Durante mis diez años de matrimonio, mi marido, en la estatuaria de biotipos del reino animal que toda persona, (muy a su pesar) acaba por componer, evolucionó en tres de los más conocidos especímenes del género simiesco. El Arturo Larrea, abogado en paro, con aspecto de chimpancé, conforme el dinero y los años lo fueron encanallando, devino en orangután y en gorila; estado en el que alcanzó su máximo objetivo: el cargo de concejal de urbanismo en nuestro Excelentísimo Ayuntamiento. Si de joven tuvo una constitución atlética nada quedaba de ella en este cuarentón corpulento, de brazos membrudos y piernas arqueadas, cuerpo orondo y peludo en claro contraste, con el cráneo pelado y siempre sudoroso.
Arturo me poseyó durante diez años con imperioso egoísmo, conocí su gula insaciable, sus arrebatos de furor, su ternura sensiblera, y en las altas horas de la noche su lujuria insistente y ceremoniosa. Renuncié al amor, sin conocerlo porque Arturo me demostró con alegatos jurídicos que el amor solo es un cuento que sirve para entretener a los ilusos. Arturo que en lo demás era un descreído, estaba convencido de que lo único que una que una mujer necesita es la protección de un hombre respetable. Me pase diez años luchando con -las distintas especies de simio- y lo único que conseguí fue arrastrarlo al divorcio.

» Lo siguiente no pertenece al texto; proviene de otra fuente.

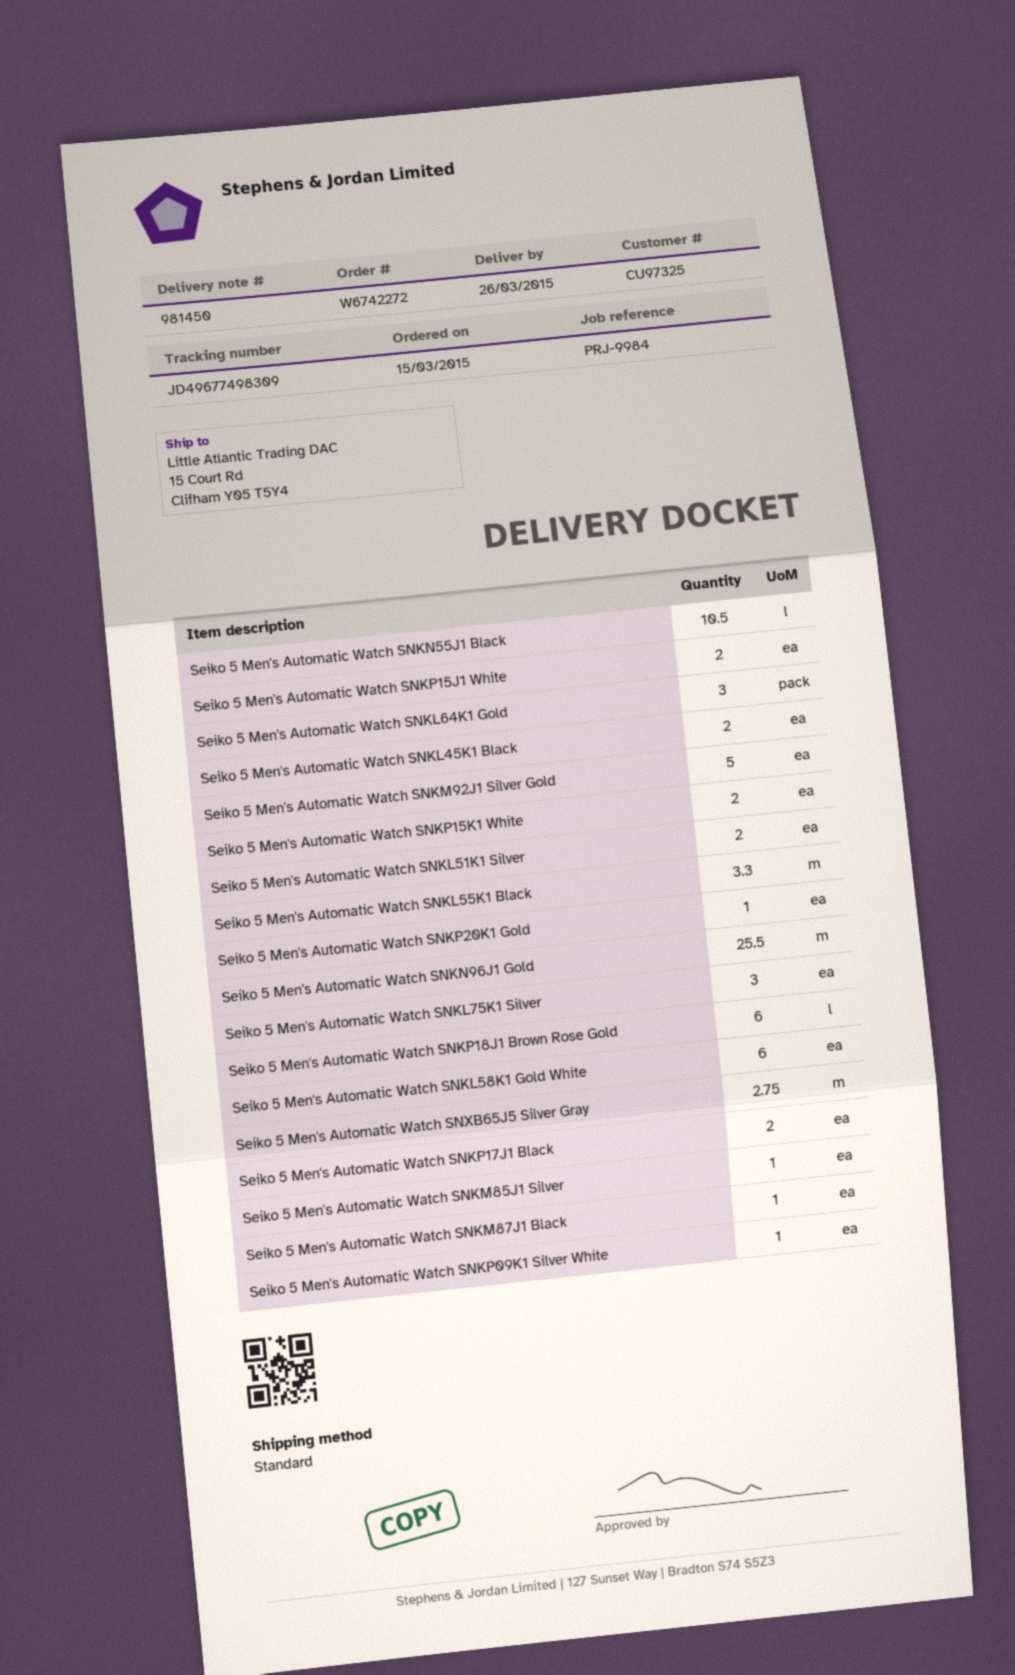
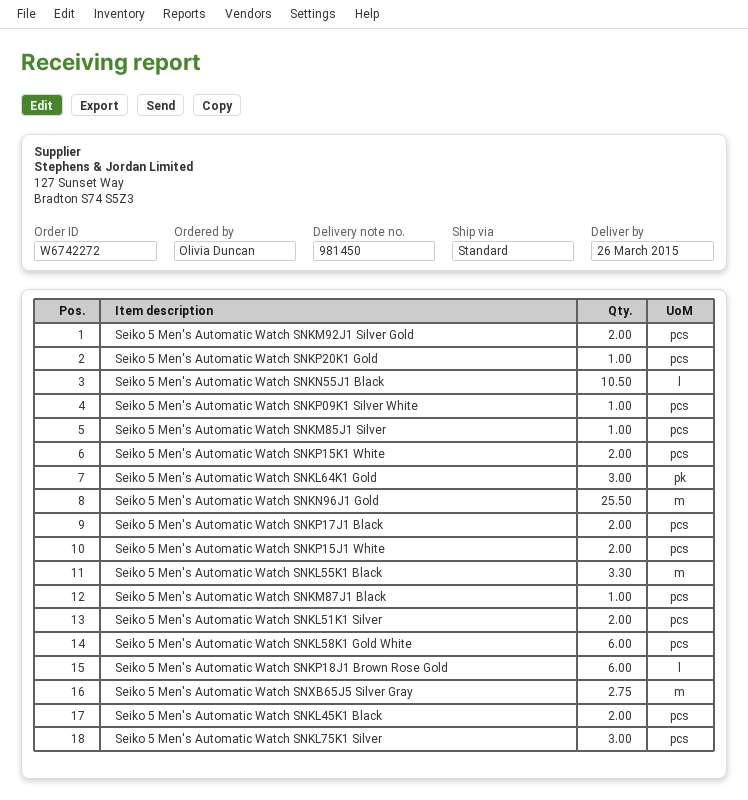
Seiko 5 Men's Automatic Watch SNKM92J1 Silver Gold: 5 -> 2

Arturo Larrea ha vuelto a casarse, pero esta vez se ha equivocado por completo. Nuria es una mujer dulce y romántica pero sabe el secreto que ayuda a domesticar los primates. Era huérfana y se crió en la parroquia con su tío el cura. No discute, no gesticula, apenas habla, un poco mística, acude a sus devociones, a las reuniones con sus amigas de la parroquia, cuando vuelve no da explicaciones, simplemente sonríe. Arturo se ha vuelto más lento y opaco en sus furores, desde que sus razonamientos no son escuchados y mucho menos contestados. Ya no convence a nadie, y sus predicas han ido perdiendo vigor, como en los labios de una actor desconcertado. Su cólera no sale ya a la superficie, es como un volcán subterráneo con Nuria sentada encima y siempre sonriente. Nuria sabe flotar en medio de una tempestad como un barquito de papel en medio de una palangana. Es una bonita muñeca, sobrina de un religioso vegetariano, que le ha enseñado a lograr que los tigres se vuelvan también vegetarianos y prudentes.

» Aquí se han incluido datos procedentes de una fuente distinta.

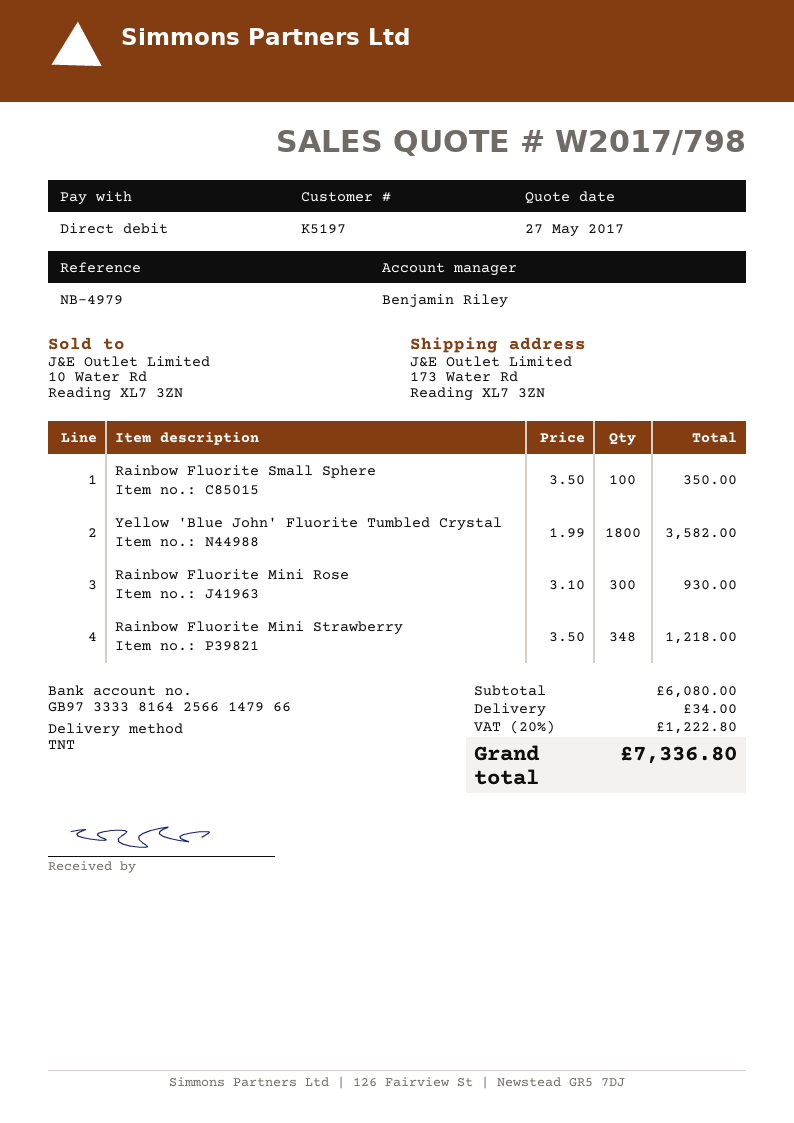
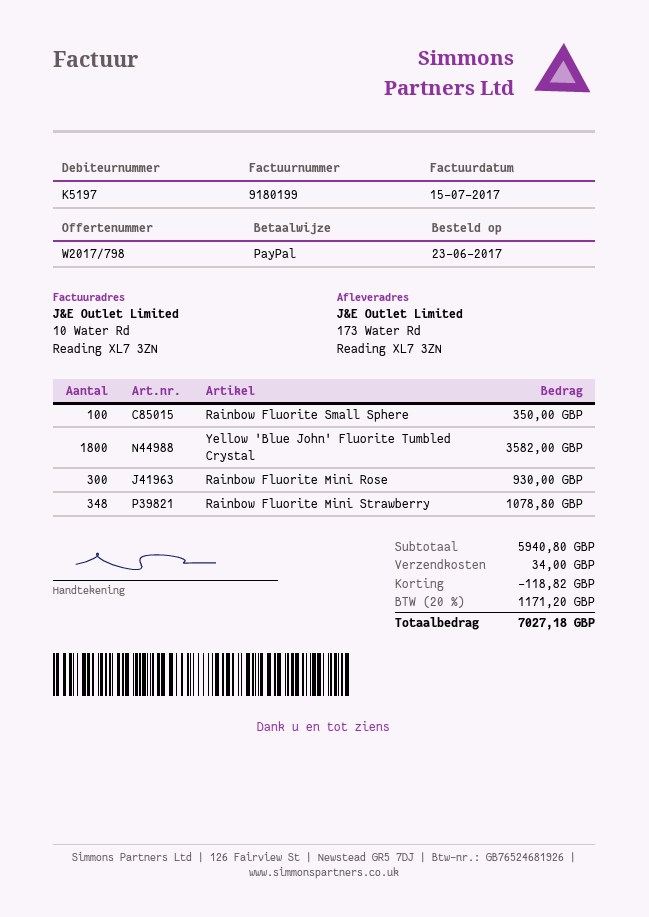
payment method: direct debit -> PayPal
Rainbow Fluorite Mini Strawberry: 348 for 1218.00 -> 348 for 1078.80
subtotal: 6080.00 -> 5940.80
discount: none -> 118.82
tax: 20% = 1222.80 -> 20% = 1171.20
total: 7336.80 -> 7027.18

Hace poco, vi a Arturo en la iglesia oyendo devotamente los oficios religiosos, se ha vuelto enjuto y comprimido, como si Nuria con sus dos frágiles manos lo hubiera macerado y reducido el volumen hasta hacerlo plegable y metérselo en su bolso. Su palidez de vegetariano le da un aspecto de enfermo.
Las personas que visitan a los Larrea, me cuentan cosas sorprendentes, hablan de comidas incomprensibles, de almuerzos y cenas sin carne, ni pescado. Me describen a Arturo devorando grandes fuentes de ensalada. Naturalmente de tales platos no puede obtener las calorías que daban auge a sus antiguas cóleras. Sus platos favoritos han sido metódicamente suprimidos por su implacable mujercita. Arturo pone la mesa, come en silencio como un niño castigado y hasta ayuda recogerla. Arturo duerme en un dormitorio distinto para no molestarla con sus ronquidos. Ya no fuma habanos, ni bebe, ni frecuenta a sus amigotes, ni acude a ese tipo de reuniones que se prolongan hasta altas horas de la noche. Ahora acompaña por las tardes a su esposa porque canta en el coro de la parroquia.
Me gusta imaginarme a los dos solos comiendo en la mesa larga del comedor; a Arturo el déspota acercándole la silla a su esposa; al descreído improvisando el responso de bendición de alimentos; al glotón, vigilado por la sabia Nuria, absorbiendo colérico sus livianos manjares. Pero sobre todo, me gusta imaginar al gorila en pantuflas con el gran cuerpo informe con sus carnes caídas, bajo la bata, llamando, en las altas horas de la noche, tímido y persistente, ante una puerta obstinada.